**TASK TO COMPLETE:** Starting at the line that holds "- It should", copy every line exactly through the end of the data, and no others.

**INPUT RECORDS:**
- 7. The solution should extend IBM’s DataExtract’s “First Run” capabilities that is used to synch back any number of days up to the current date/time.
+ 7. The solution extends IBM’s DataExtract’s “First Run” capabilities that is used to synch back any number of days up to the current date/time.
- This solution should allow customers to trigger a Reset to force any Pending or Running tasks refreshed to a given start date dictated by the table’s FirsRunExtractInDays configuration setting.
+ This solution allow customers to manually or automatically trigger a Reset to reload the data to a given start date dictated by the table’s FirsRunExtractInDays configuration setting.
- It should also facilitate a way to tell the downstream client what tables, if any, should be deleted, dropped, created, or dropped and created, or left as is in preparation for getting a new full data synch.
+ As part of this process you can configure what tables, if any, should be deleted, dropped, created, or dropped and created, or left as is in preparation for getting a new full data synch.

**YOUR RESPONSE:**
- It should also facilitate a way to tell the downstream client what tables, if any, should be deleted, dropped, created, or dropped and created, or left as is in preparation for getting a new full data synch.
+ As part of this process you can configure what tables, if any, should be deleted, dropped, created, or dropped and created, or left as is in preparation for getting a new full data synch.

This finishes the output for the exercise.